__EXERCISE GOAL__
Determine how many lines of the records include "GENERATE", and answer with the number alone.

(Edit tracking data)

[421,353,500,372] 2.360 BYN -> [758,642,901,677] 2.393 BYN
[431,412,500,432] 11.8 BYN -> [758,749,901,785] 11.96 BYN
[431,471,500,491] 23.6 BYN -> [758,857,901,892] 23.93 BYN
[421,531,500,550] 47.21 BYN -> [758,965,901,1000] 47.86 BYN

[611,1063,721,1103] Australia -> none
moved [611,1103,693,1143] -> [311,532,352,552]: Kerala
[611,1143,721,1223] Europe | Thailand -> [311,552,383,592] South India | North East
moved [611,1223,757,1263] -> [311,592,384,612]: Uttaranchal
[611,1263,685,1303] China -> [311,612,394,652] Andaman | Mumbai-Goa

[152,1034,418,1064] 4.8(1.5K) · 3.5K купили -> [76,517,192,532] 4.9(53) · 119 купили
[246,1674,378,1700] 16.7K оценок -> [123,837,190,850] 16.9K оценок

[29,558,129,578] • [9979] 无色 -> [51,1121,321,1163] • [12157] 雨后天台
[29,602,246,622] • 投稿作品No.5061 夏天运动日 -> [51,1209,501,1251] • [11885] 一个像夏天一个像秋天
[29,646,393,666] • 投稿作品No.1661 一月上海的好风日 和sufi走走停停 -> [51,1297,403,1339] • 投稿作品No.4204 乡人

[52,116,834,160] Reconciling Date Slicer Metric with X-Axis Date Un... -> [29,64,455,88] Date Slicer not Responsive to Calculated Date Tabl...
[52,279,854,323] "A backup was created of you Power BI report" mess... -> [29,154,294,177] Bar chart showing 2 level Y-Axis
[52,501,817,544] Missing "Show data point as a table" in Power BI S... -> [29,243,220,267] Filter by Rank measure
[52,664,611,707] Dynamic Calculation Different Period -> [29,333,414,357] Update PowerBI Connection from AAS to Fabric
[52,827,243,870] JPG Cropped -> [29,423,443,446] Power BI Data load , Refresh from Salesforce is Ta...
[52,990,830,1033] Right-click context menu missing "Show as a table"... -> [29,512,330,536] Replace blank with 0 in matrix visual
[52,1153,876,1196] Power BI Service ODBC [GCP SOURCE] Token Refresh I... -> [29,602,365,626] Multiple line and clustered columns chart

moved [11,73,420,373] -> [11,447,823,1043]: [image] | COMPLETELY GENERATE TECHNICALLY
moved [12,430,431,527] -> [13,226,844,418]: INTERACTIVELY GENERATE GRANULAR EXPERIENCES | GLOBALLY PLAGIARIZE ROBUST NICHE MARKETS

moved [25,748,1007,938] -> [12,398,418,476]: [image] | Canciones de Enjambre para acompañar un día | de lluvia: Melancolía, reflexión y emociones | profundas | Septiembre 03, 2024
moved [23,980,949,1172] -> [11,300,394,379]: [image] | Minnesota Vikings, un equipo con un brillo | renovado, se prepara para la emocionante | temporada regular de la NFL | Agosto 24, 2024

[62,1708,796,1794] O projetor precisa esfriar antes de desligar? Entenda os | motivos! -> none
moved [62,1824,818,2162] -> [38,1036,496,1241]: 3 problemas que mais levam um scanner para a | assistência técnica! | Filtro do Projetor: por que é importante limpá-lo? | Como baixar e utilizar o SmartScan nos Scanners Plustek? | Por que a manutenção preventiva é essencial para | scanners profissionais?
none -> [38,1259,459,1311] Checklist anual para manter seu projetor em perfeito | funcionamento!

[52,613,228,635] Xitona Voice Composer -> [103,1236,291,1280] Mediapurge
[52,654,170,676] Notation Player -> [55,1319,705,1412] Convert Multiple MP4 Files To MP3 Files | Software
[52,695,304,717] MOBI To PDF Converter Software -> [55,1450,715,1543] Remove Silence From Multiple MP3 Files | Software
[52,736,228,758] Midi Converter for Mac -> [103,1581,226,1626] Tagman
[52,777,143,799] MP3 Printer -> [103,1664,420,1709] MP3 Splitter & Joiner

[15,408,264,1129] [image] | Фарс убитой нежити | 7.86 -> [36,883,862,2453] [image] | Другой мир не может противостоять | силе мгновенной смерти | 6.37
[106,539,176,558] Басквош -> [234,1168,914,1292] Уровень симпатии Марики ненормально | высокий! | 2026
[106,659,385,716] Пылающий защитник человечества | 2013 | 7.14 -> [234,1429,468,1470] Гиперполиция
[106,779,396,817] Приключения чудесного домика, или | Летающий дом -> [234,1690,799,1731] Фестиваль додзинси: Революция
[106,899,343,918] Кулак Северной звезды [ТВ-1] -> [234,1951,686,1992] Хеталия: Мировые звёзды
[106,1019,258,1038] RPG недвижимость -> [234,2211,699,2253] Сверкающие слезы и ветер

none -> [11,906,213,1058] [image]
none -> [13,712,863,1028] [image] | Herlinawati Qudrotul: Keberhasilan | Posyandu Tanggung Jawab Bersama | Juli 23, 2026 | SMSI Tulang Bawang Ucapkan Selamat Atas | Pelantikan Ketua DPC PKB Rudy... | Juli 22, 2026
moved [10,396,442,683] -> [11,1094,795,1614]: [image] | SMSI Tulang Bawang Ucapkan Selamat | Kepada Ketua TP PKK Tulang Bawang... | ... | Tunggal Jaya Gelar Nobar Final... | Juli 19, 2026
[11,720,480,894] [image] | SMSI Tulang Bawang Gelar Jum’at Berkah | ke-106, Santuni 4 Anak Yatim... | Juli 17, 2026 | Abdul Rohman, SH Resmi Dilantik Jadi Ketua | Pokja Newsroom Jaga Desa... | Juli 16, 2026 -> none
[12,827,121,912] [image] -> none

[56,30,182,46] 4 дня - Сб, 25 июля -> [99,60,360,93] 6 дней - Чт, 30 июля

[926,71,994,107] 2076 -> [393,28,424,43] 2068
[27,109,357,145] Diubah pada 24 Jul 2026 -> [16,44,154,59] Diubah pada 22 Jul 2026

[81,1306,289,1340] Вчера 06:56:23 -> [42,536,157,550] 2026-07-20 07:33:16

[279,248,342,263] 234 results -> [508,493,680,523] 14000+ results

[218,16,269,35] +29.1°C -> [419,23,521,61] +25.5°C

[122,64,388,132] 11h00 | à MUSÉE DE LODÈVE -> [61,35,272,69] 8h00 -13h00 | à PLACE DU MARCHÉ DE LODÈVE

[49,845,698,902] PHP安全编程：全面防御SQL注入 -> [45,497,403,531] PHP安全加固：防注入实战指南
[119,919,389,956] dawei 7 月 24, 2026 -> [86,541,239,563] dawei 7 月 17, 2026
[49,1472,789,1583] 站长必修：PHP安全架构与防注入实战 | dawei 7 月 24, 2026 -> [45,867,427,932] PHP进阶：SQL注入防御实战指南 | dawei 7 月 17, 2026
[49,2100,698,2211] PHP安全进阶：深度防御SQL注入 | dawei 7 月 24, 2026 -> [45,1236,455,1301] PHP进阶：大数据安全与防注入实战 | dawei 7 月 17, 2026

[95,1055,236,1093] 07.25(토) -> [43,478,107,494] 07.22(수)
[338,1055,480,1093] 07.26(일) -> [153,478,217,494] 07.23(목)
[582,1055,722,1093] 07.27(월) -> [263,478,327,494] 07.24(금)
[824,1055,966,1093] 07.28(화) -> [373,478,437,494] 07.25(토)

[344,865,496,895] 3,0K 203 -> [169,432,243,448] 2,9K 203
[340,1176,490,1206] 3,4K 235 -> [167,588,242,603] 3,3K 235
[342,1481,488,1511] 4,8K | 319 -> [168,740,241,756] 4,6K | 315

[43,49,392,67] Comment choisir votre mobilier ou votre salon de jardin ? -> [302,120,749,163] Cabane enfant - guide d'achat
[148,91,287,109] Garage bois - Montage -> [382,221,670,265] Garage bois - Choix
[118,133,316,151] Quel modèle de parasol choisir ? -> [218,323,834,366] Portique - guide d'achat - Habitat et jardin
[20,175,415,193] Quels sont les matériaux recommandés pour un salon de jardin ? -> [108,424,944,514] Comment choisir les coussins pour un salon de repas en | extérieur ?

__REPLY__
2